How to Use GROUPING SETS in PostgreSQL

When building reporting queries, you often need aggregations at multiple levels: product-level sales, regional totals, and a grand total. The traditional approach requires writing separate GROUP BY...

Key Insights

  • GROUPING SETS eliminates the need for multiple queries or UNION ALL statements when generating subtotals and grand totals, executing a single table scan instead of multiple passes over your data.
  • ROLLUP and CUBE are syntactic shortcuts for common GROUPING SETS patterns—ROLLUP creates hierarchical subtotals while CUBE generates all possible dimensional combinations.
  • The GROUPING() function distinguishes aggregate rows from detail rows, enabling you to replace NULL values in subtotal rows with meaningful labels like “All Regions” or “Total”.

Introduction to GROUPING SETS

When building reporting queries, you often need aggregations at multiple levels: product-level sales, regional totals, and a grand total. The traditional approach requires writing separate GROUP BY queries and combining them with UNION ALL, which is verbose and inefficient—PostgreSQL scans your table multiple times.

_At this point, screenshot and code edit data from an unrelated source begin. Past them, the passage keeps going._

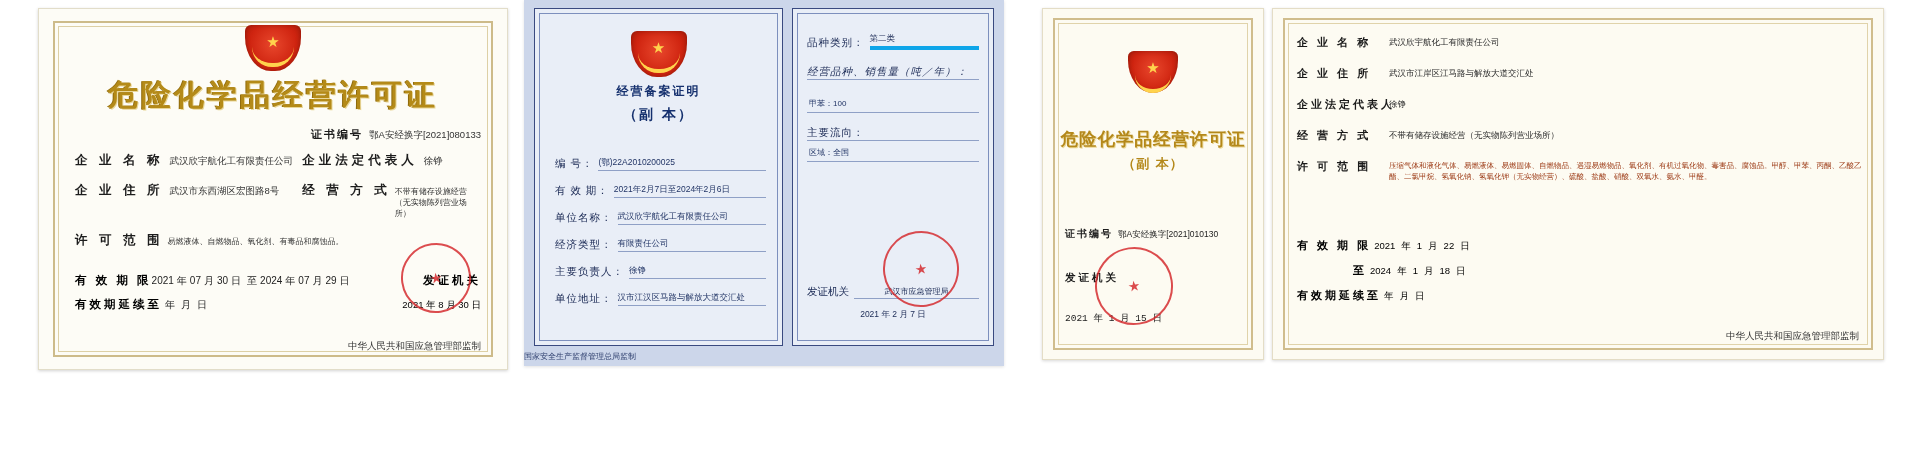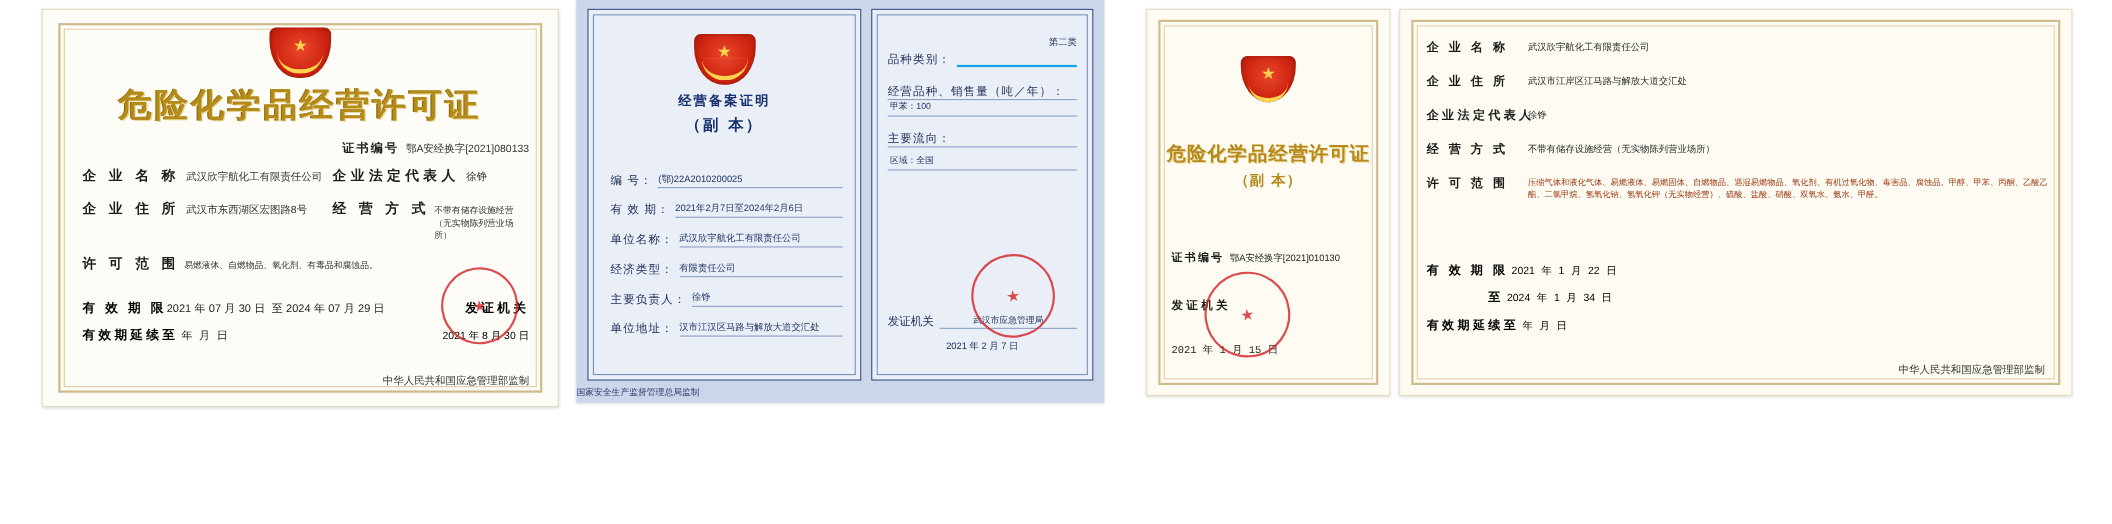"第二类" .cert2 .rf .v { border-bottom: 2px solid #0ea5e9 -> 4px solid #0ea5e9; padding-bottom: 14px -> 1px; text-align: right -> left }
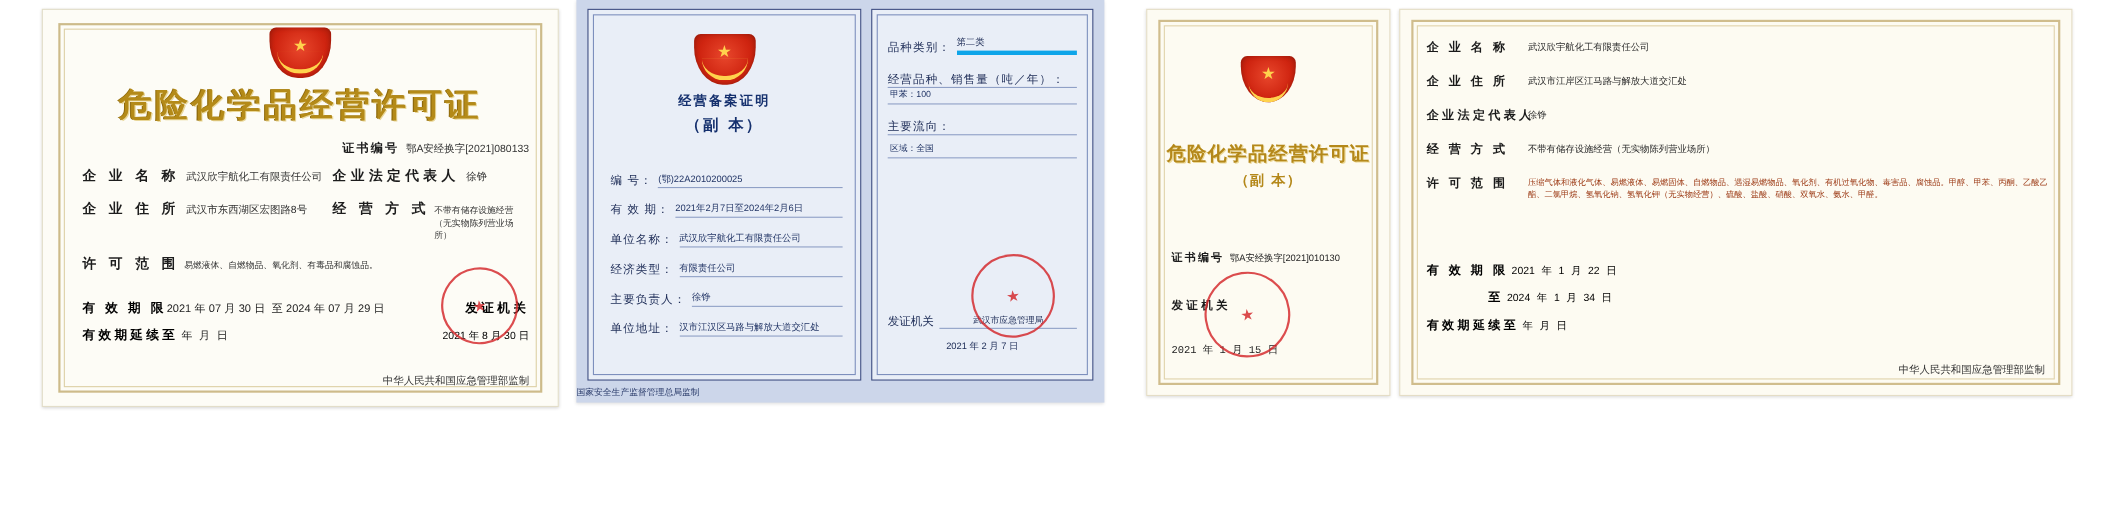"经营品种、销售量（吨／年）：" div.rf { font-style: none -> italic; margin-bottom: 0 -> 18px }
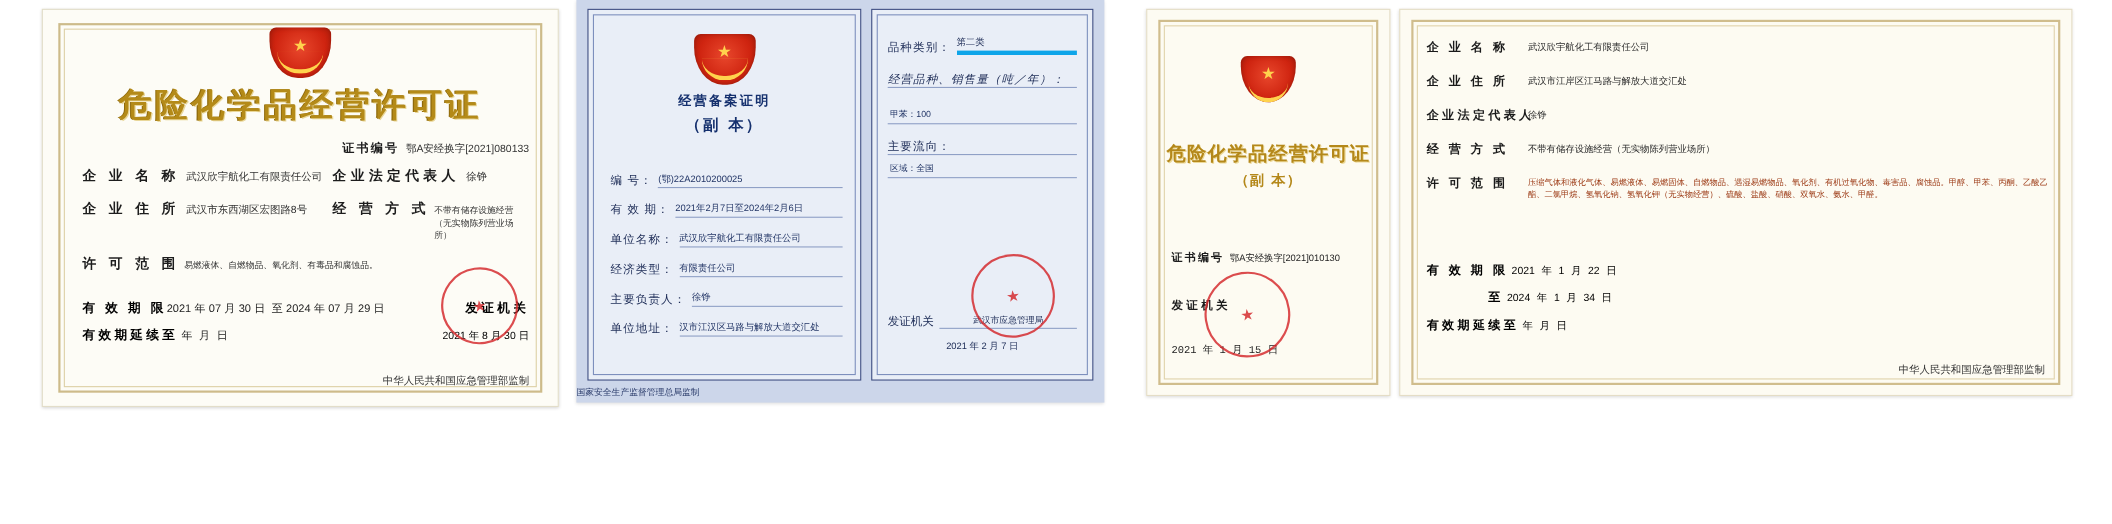"34" span.seg { text: 34 -> 18 }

GROUPING SETS solves this by allowing multiple grouping dimensions in a single query. Instead of three table scans, you get one. Instead of managing multiple queries, you write one clean statement.

Here’s the difference:

-- Traditional approach: Multiple queries with UNION ALL
SELECT product, region, SUM(revenue) as total_revenue
FROM sales
GROUP BY product, region

UNION ALL

SELECT product, NULL, SUM(revenue)
FROM sales
GROUP BY product

UNION ALL

SELECT NULL, NULL, SUM(revenue)
FROM sales;

Compare that to the GROUPING SETS approach:

-- GROUPING SETS: Single query, one table scan
SELECT product, region, SUM(revenue) as total_revenue
FROM sales
GROUP BY GROUPING SETS (
    (product, region),
    (product),
    ()
);

The second query is cleaner, faster, and easier to maintain. PostgreSQL optimizes it internally, performing calculations for all grouping levels in a single pass.

Basic GROUPING SETS Syntax

The syntax is straightforward: list each grouping dimension as a tuple within GROUPING SETS. An empty tuple () represents the grand total with no grouping columns.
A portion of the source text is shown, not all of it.